“The therapeutic potential of new gene-, RNA- and protein-based drugs is significantly constrained by delivery challenges,” said Paulash Mohsen, CEO of Vesigen Therapeutics. “Despite tremendous advances in developing these types of therapies, the menu of effective delivery choices remains small.”
While viral vectors and lipid nanoparticles are the main options to deliver gene therapies and therapeutic RNAs, they have important limitations, as Joseph Nabhan, CSO, experienced first-hand working in early-stage development programs before joining Vesigen. Nabhan explained, “these limitations extend across multiple dimensions, including biodistribution, loading capacity, immunogenicity, dose-limiting toxicity and manufacturing.”
“Vesigen’s drug delivery vehicles overcome these limitations; they can effectively reach cells and tissues that are otherwise inaccessible and deliver biologically active payloads without generating neutralizing antibodies that prevent re-dosing,” Mohsen said. Another important advantage of Vesigen’s approach is that manufacturing is easily scalable. “The production process involves readily available starting materials and standard unit operations used in the purification of other biologics,” he added.
Vesigen Therapeutics is a biotechnology company based in Cambridge, Massachusetts, which launched in 2020 to develop and commercialize novel drug delivery technologies that originated from research led by Quan Lu at the Harvard T. H. Chan School of Public Health. The company employs approximately 40 people and is led by an interdisciplinary team with extensive experience in the discovery, development and commercialization of novel biotherapeutics.

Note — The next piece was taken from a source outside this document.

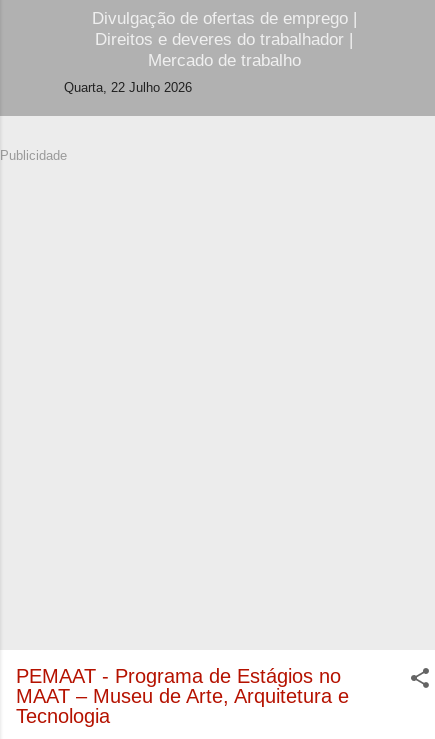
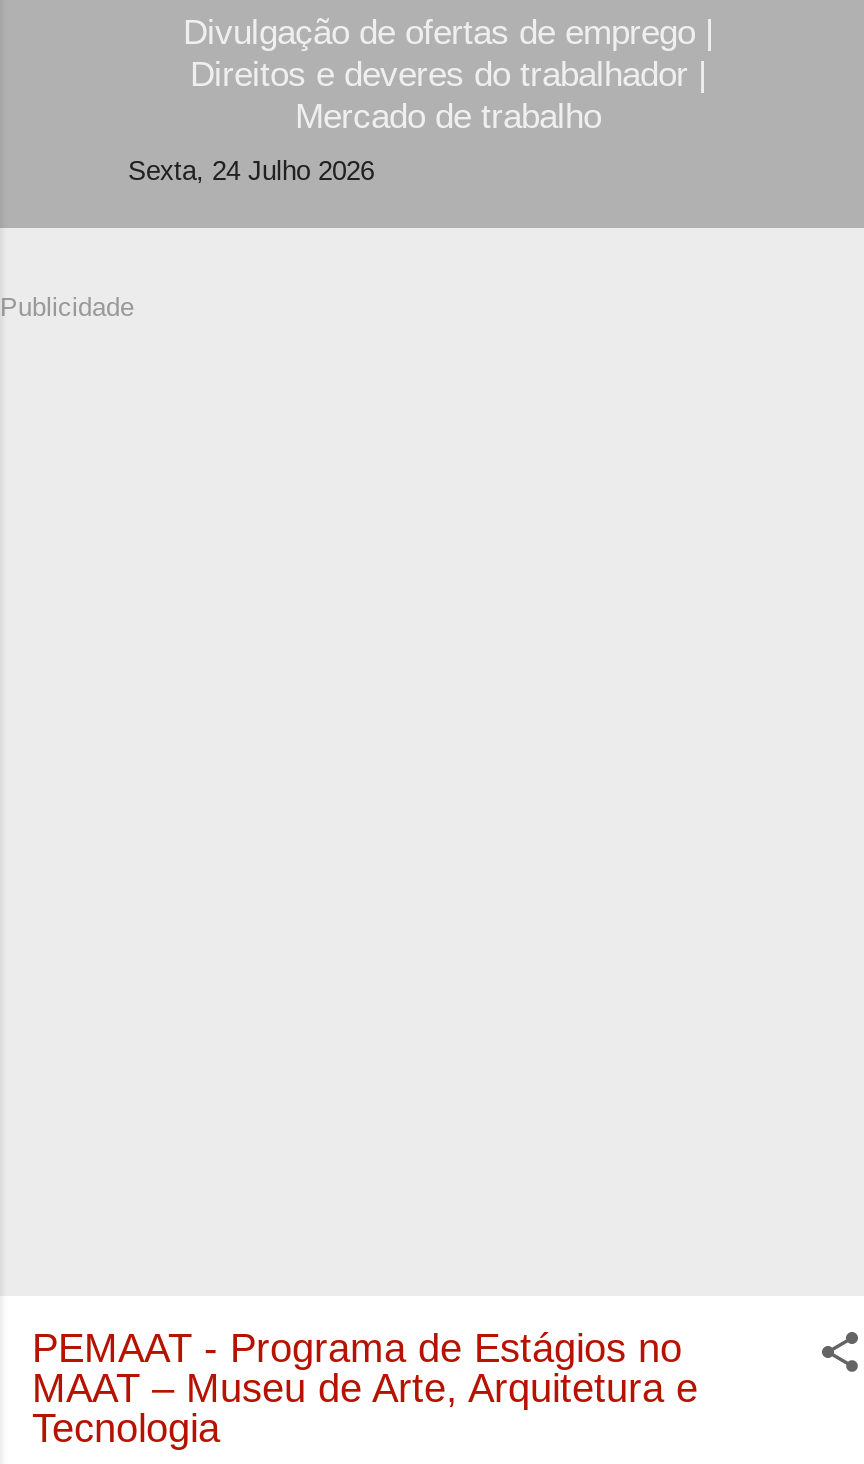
- Quarta, 22 Julho 2026
+ Sexta, 24 Julho 2026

Engineered ARMMs: a highly versatile delivery platform
When examining the mechanisms by which mammalian cells turn over membrane-associated proteins, Lu and colleagues identified a new intercellular-communication mechanism driven by ARRDC1 (arrestin domain containing protein 1) localized on the inner leaflet of the plasma membrane1. ARRDC1 triggers the formation of small (60 nm in diameter) vesicles that transport molecules between cells and can be engineered to efficiently deliver various protein and RNA payloads2,3. In preclinical studies at Vesigen, efficient delivery has been achieved in a range of tissues, including retinal, lung, nervous system, liver and spleen.

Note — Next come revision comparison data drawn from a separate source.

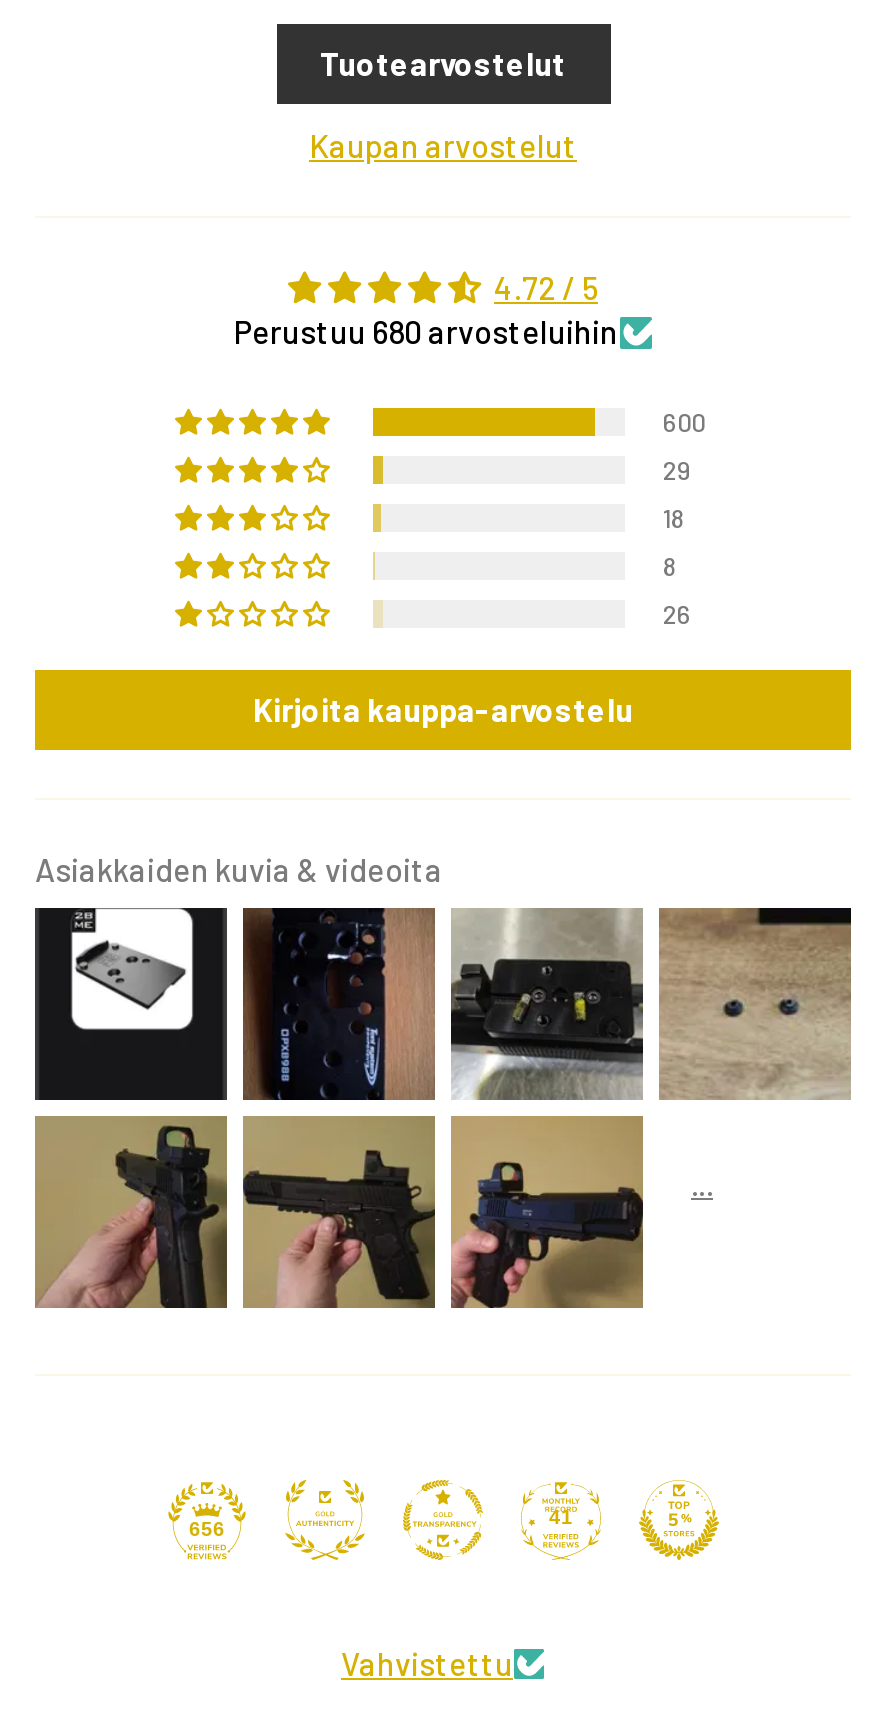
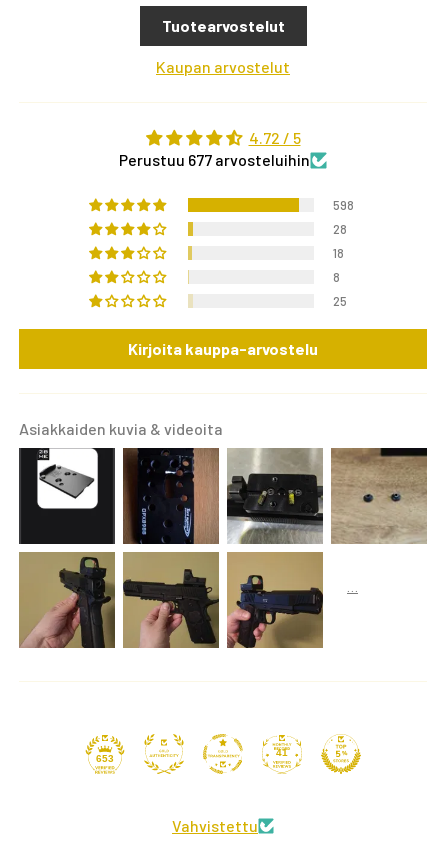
- Perustuu 680 arvosteluihin
+ Perustuu 677 arvosteluihin

- 600
+ 598

- 29
+ 28

- 26
+ 25

- 656
+ 653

In addition to characterizing the biodistribution of ARMMs following different routes of administration, Vesigen has been exploring ways to re-direct the distribution of ARMMs to specific cell types that can currently be modified only ex vivo, such as T cells.
“The potential to expand the number of cellular zip codes that ARMMs can reach drastically increases the number of indications we can tackle,” said Nabhan.
One-step synthesis
Producing therapeutic ARMMs entails engineering producer cells to express the ARRDC1 gene and the payload of interest. The therapeutic cargo is directly loaded into ARMMs, which can be collected and purified once they bud-off from producer cells (Fig. 1).
Fig. 1 | Schematic of how engineered ARMMs are produced to enable delivery of therapeutic payloads. Producer cells are modified to express ARRDC1, an engineered tether, and the payload(s) of interest. ARRDC1 is used as a handle that actively recruits payloads into the lumen of ARMMs, and as a potentiator of ARMMs biogenesis. When engineered ARMMs interact with recipient cells, they mediate functional delivery of the payload(s). ARMMs are modular non-viral vehicles that can deliver therapeutic Cas/gRNA RNP, protein, or RNA molecules to disease-affected cells. ARMMs, ARRDC1-mediated microvesicles; ARRDC1, arrestin domain-containing protein 1; Cas, clustered regularly interspaced short palindromic repeat (CRISPR)-associated endonuclease; gRNA, guide RNA; RNP, ribonucleoprotein; mRNA, messenger RNA; shRNA, short hairpin RNA.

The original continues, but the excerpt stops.